The biofilm formation and iron acquisition systems of Klebsiella pneumoniae

Abstract

Klebsiella pneumoniae is an opportunistic bacterial pathogen and a common cause of healthcare-associated infections. Due to the emergence of antimicrobial-resistant and hypervirulent strains, K. pneumoniae is recognised as a major public health threat. The ability of some K. pneumoniae strains to form biofilms increases this concern, particularly in healthcare settings where bacteria can colonise surfaces of indwelling devices. Biofilms can mediate more effective host colonisation and bacterial cells within biofilms are often more resistant to antimicrobial treatments.

Given the importance of biofilms in enhancing virulence and complicating treatment regimens, greater understanding of biofilm formation among Klebsiella isolates is required. This dissertation revealed that the K. pneumoniae clinical isolates AJ094, AJ097 and AJ218 exhibited different biofilm formation capabilities, and their biofilms had variable responses to DNase and proteinase treatment, suggesting qualitative differences. The early-stage biofilms formed by AJ094 and AJ218 could be destabilised by DNase, suggesting that the presence of extracellular DNA in the biofilm matrix was important for biofilm development. Dispersal of AJ218 biofilms by proteinase treatment indicated the importance of protein components such as fimbriae in maintaining the biofilm. Proteomic analysis revealed that cells were more metabolically active in the planktonic compared to the biofilm state, and differential expression of certain proteins suggested physiological variation between planktonic and biofilm cells. Proteomic experiments also showed that type 3 fimbrial proteins were expressed at higher levels in the biofilm state, particularly in the AJ218 strain, which is known to form biofilms via type 3 fimbriae.

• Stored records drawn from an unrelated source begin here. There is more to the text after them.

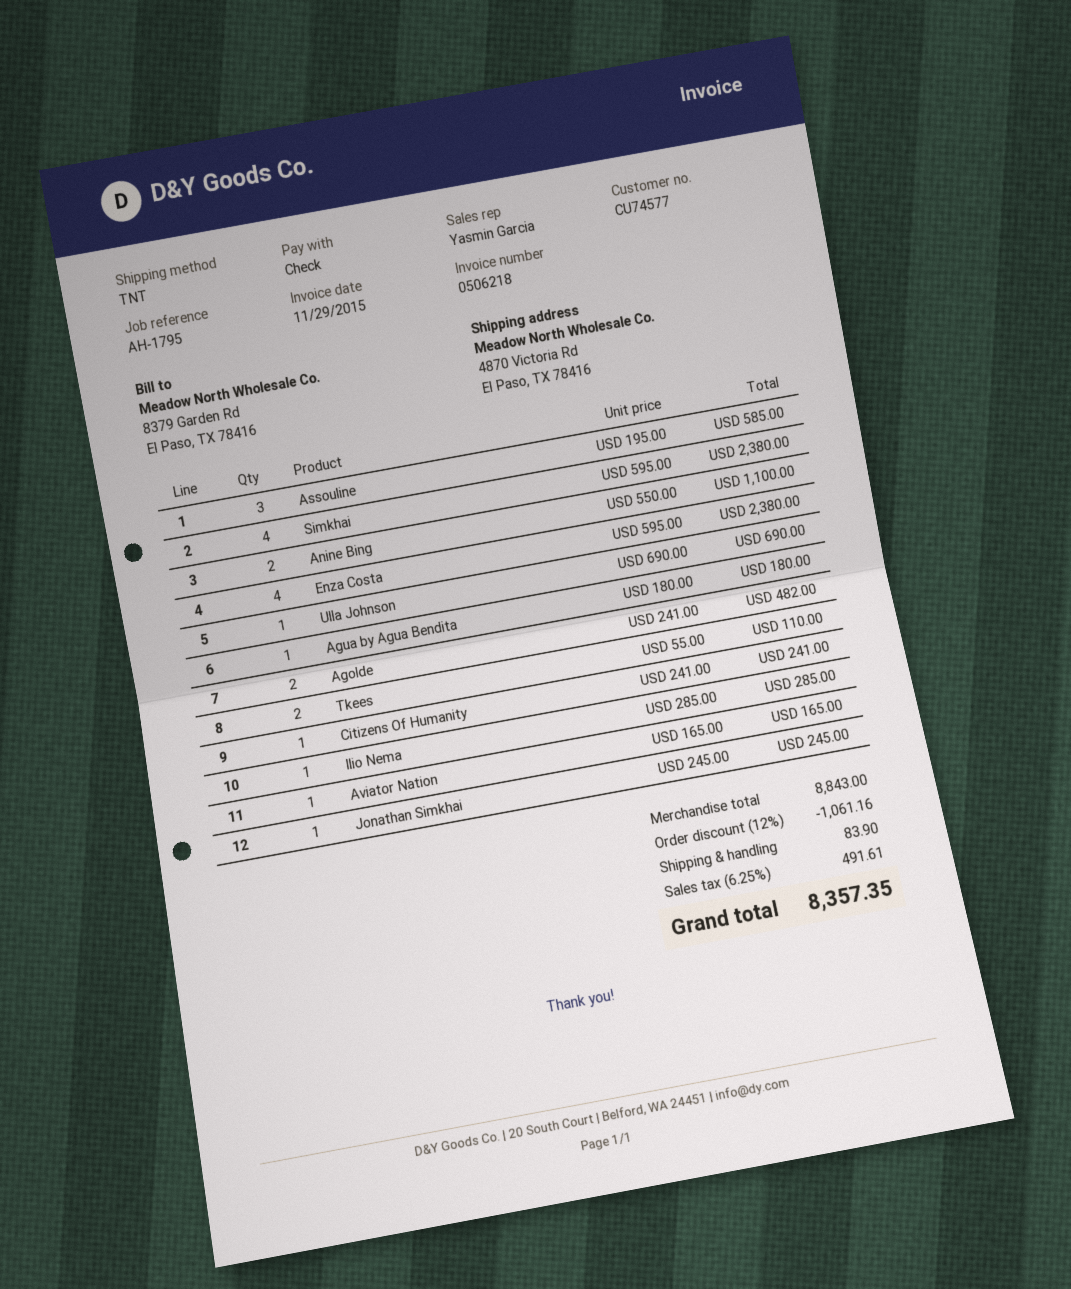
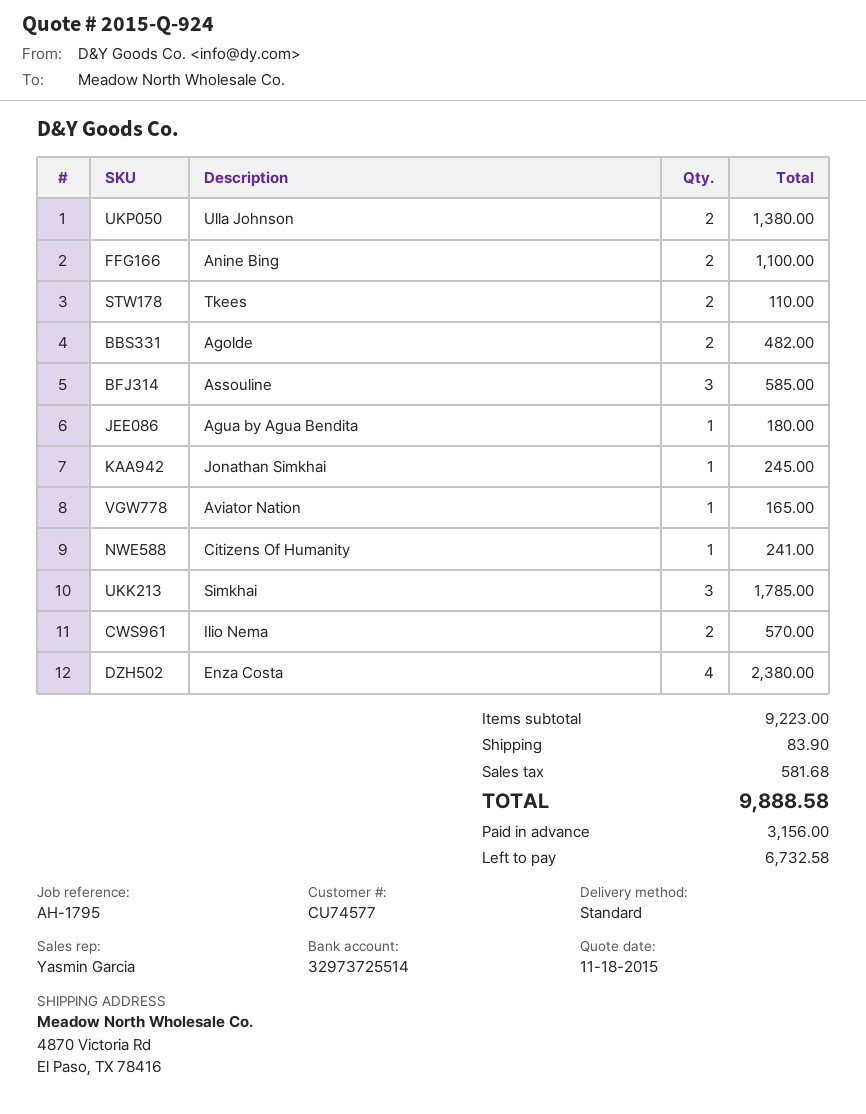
shipping method: TNT -> standard
Simkhai: 4 for 2380.00 -> 3 for 1785.00
Ulla Johnson: 1 for 690.00 -> 2 for 1380.00
Ilio Nema: 1 for 285.00 -> 2 for 570.00
subtotal: 8843.00 -> 9223.00
discount: 12% = 1061.16 -> none
tax: 491.61 -> 581.68
total: 8357.35 -> 9888.58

Some proteins expressed in the biofilm state were involved in metal ion uptake and AJ094, AJ097 and AJ218 were all shown to require iron supplementation for optimal growth and biofilm formation in minimal media. Mutation of an enterobactin-mediated iron acquisition gene in AJ094 significantly reduced biofilms under iron limiting conditions compared to iron-replete conditions. On the other hand, the siderophore yersiniabactin was shown to be less important than enterobactin for supporting in vitro biofilm formation and growth.

Highly invasive Klebsiella strains often carry genes for yersiniabactin synthesis and, compared to enterobactin, this siderophore is less well-understood. A transposon mutagenesis approach was employed in this study to identify novel regulators and efflux systems for yersiniabactin. The study was successful in identifying known yersiniabactin-related factors, including genes located outside of the yersiniabactin operon that were directly or indirectly related to yersiniabactin metabolism and transport. During construction of the transposon mutant library, a spontaneous 70-kb chromosomal deletion occurred in the parent strain. The deletion mutant exhibited reduced siderophore activity when associated with a transposon insertion within a hypothetical gene (orf684). However, when the 70-kb region was present, inactivation of the orf684 gene no longer caused reduced siderophore activity.

This study has improved our understanding of biofilm composition and the requirement of iron and siderophores in the formation of K. pneumoniae biofilms. Further research into fundamental characteristics of iron, siderophores and matrix components in regard to bacterial growth and biofilm formation may lead to the development of novel drugs or preventive strategies to reduce the burden of bacterial infection.